Your goal: Take the line containing "captured env snapshot" and every line after it to the end of the records, and copy them exactly, leaving out pictures.

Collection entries

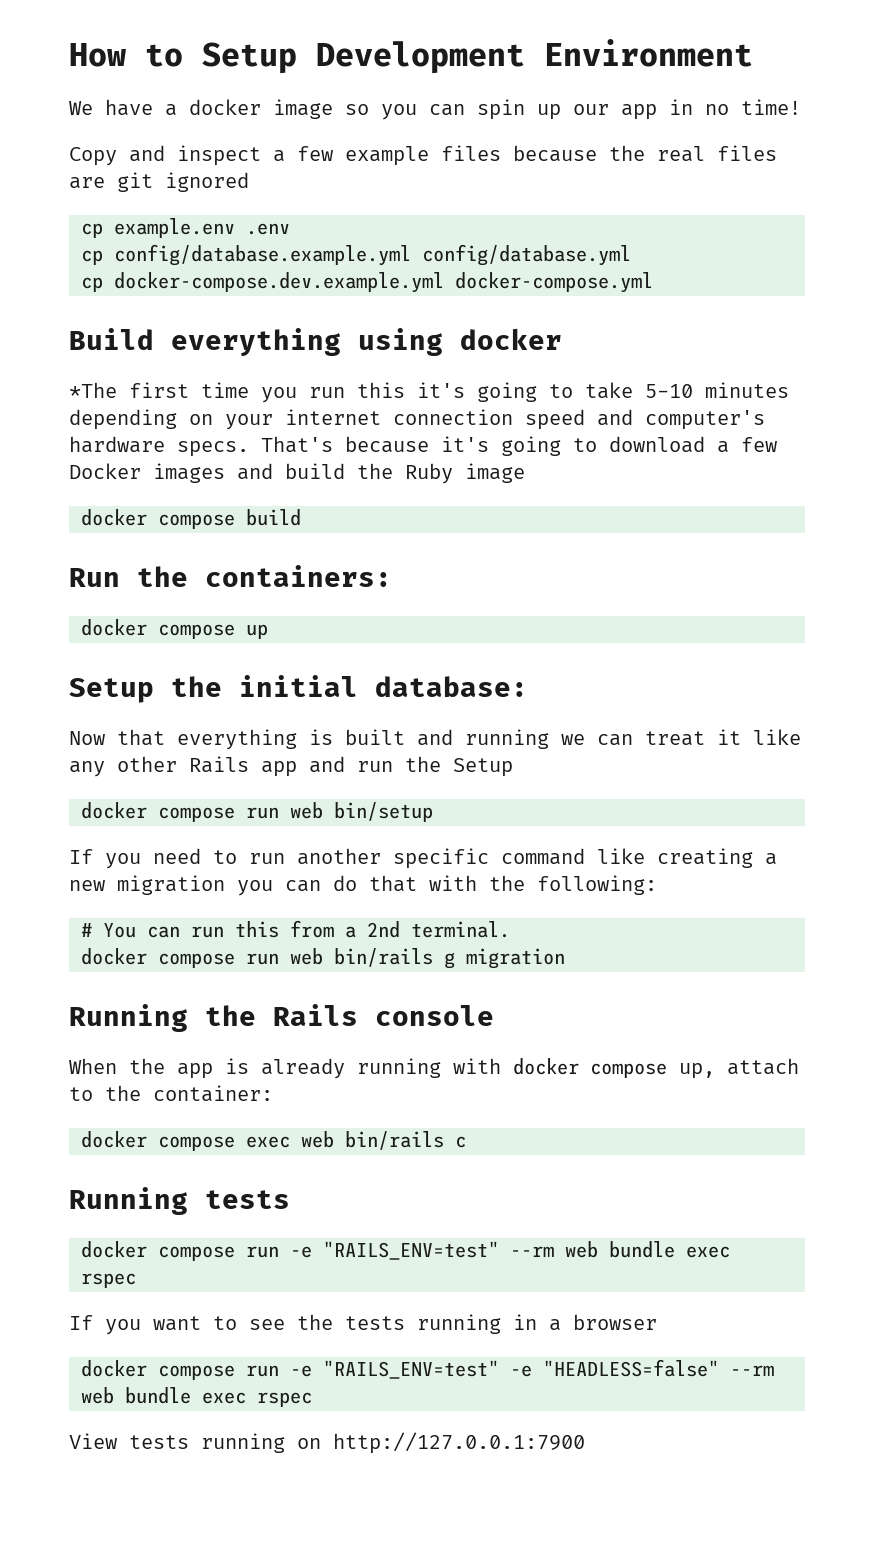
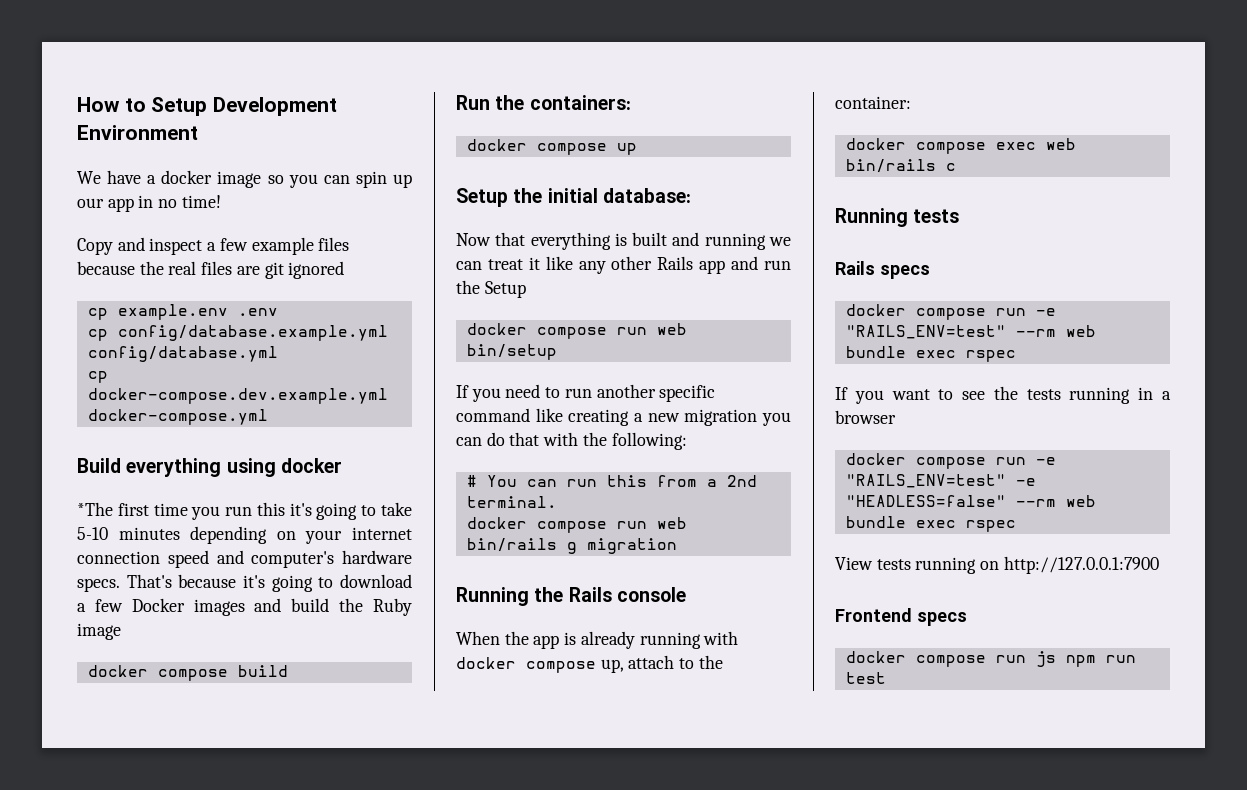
+ Rails specs
+ Frontend specs
+ docker compose run js npm run test

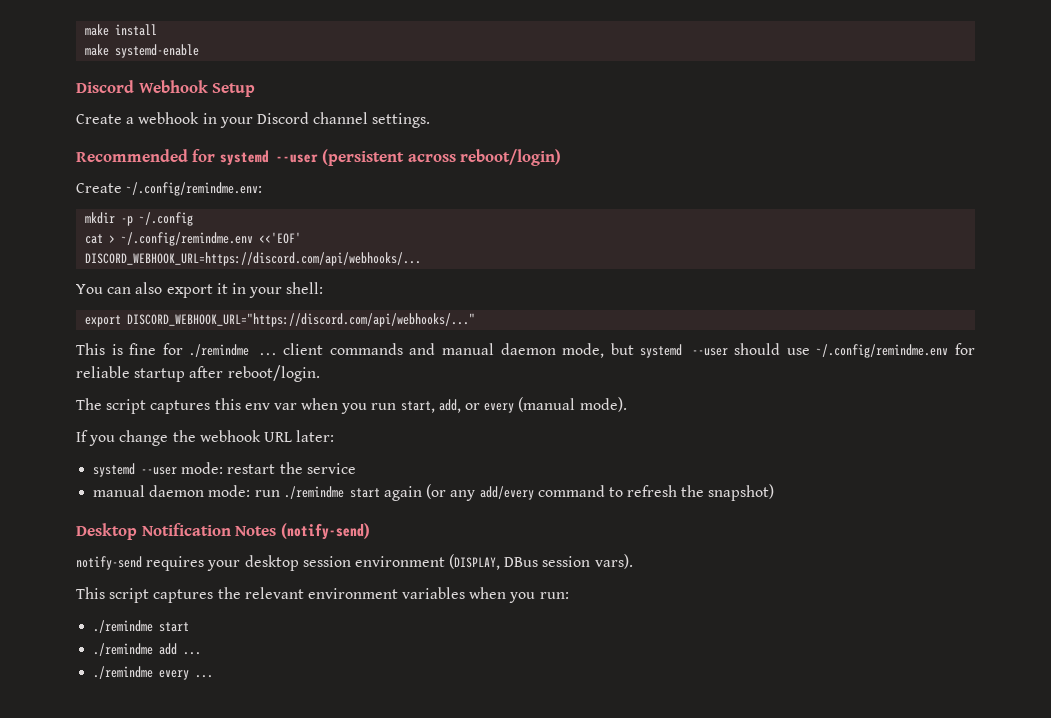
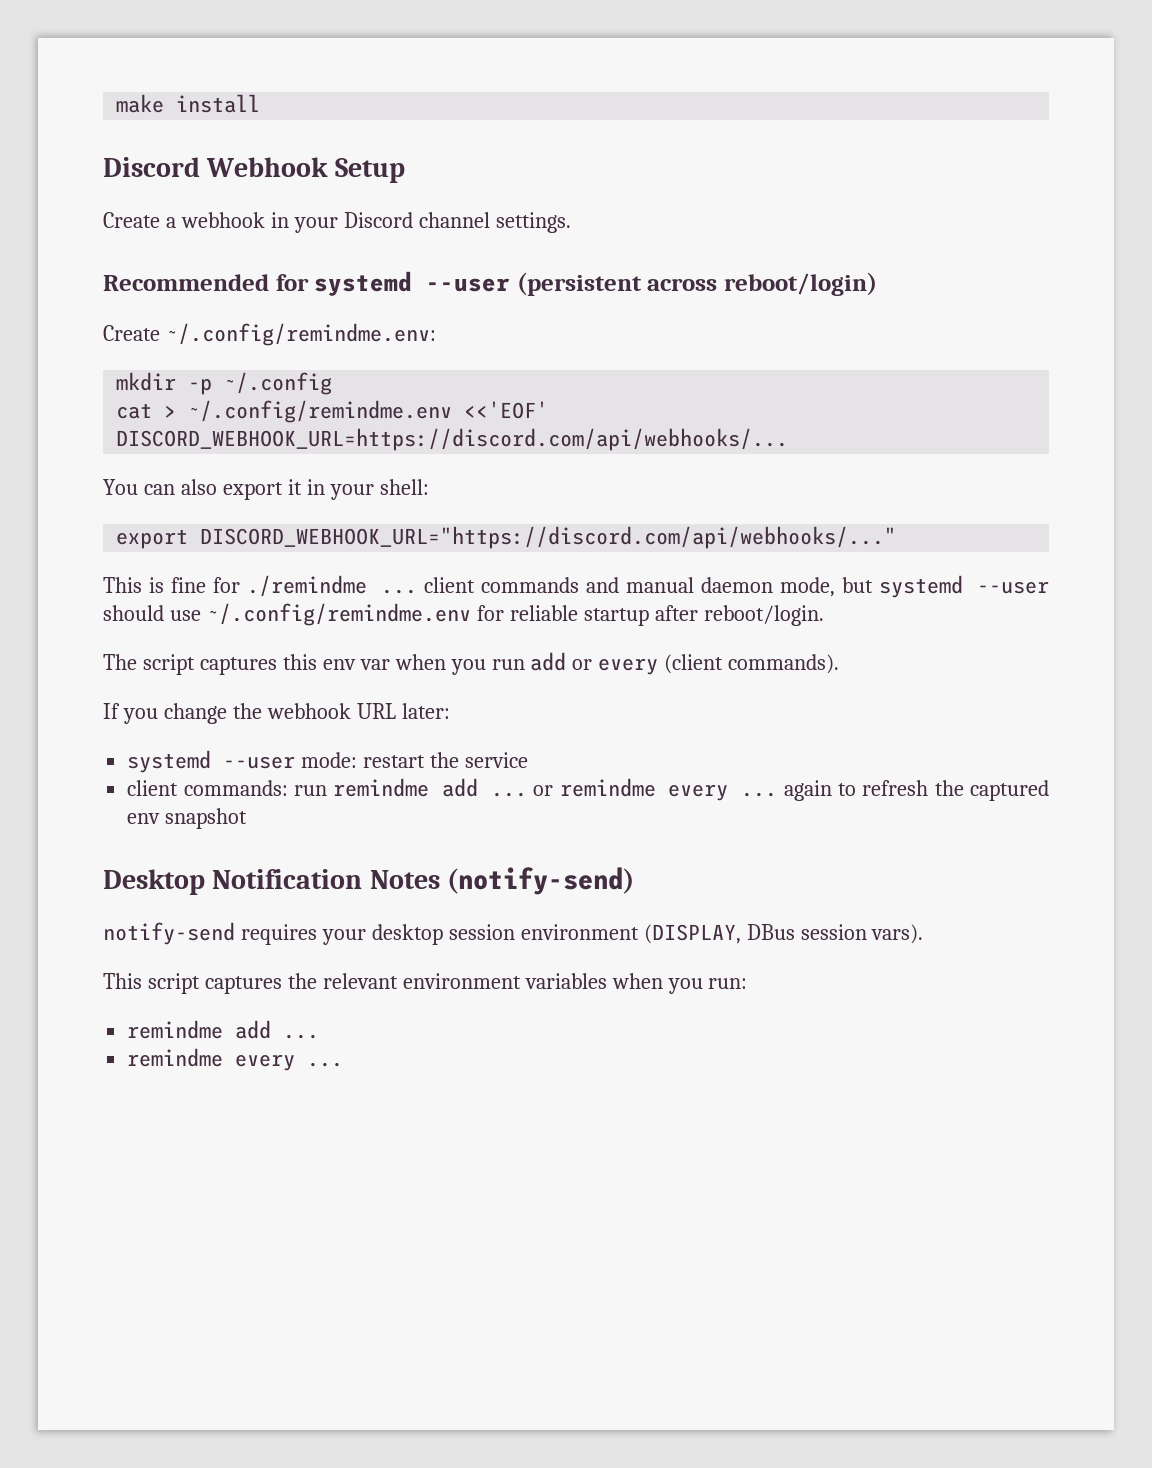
- make systemd-enable
- The script captures this env var when you run start, add, or every (manual mode).
+ The script captures this env var when you run add or every (client commands).
- manual daemon mode: run ./remindme start again (or any add/every command to refresh the snapshot)
+ client commands: run remindme add ... or remindme every ... again to refresh the captured env snapshot
  This script captures the relevant environment variables when you run:
- ./remindme start
- ./remindme add ...
- ./remindme every ...
+ remindme add ...
+ remindme every ...

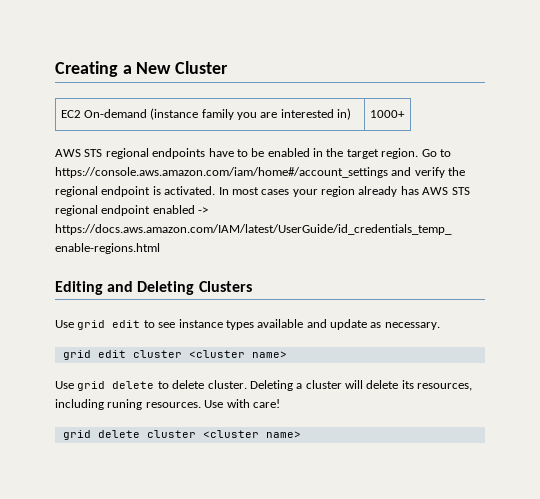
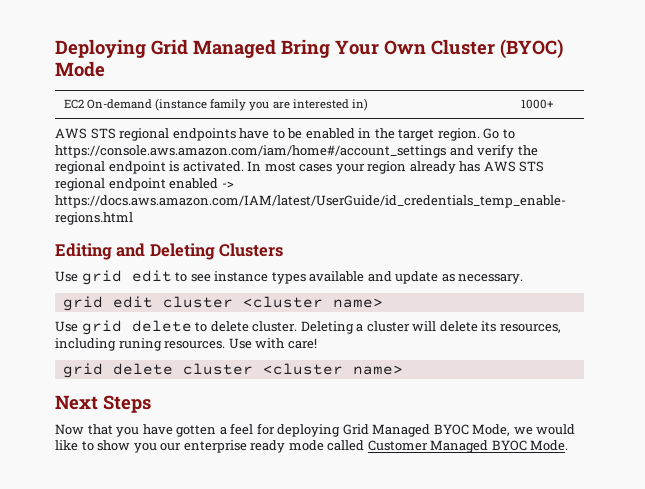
- Creating a New Cluster
+ Deploying Grid Managed Bring Your Own Cluster (BYOC) Mode
+ Next Steps
+ Now that you have gotten a feel for deploying Grid Managed BYOC Mode, we would like to show you our enterprise ready mode called Customer Managed BYOC Mode.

Solution to this exercise:
+ client commands: run remindme add ... or remindme every ... again to refresh the captured env snapshot
  This script captures the relevant environment variables when you run:
- ./remindme start
- ./remindme add ...
- ./remindme every ...
+ remindme add ...
+ remindme every ...

- Creating a New Cluster
+ Deploying Grid Managed Bring Your Own Cluster (BYOC) Mode
+ Next Steps
+ Now that you have gotten a feel for deploying Grid Managed BYOC Mode, we would like to show you our enterprise ready mode called Customer Managed BYOC Mode.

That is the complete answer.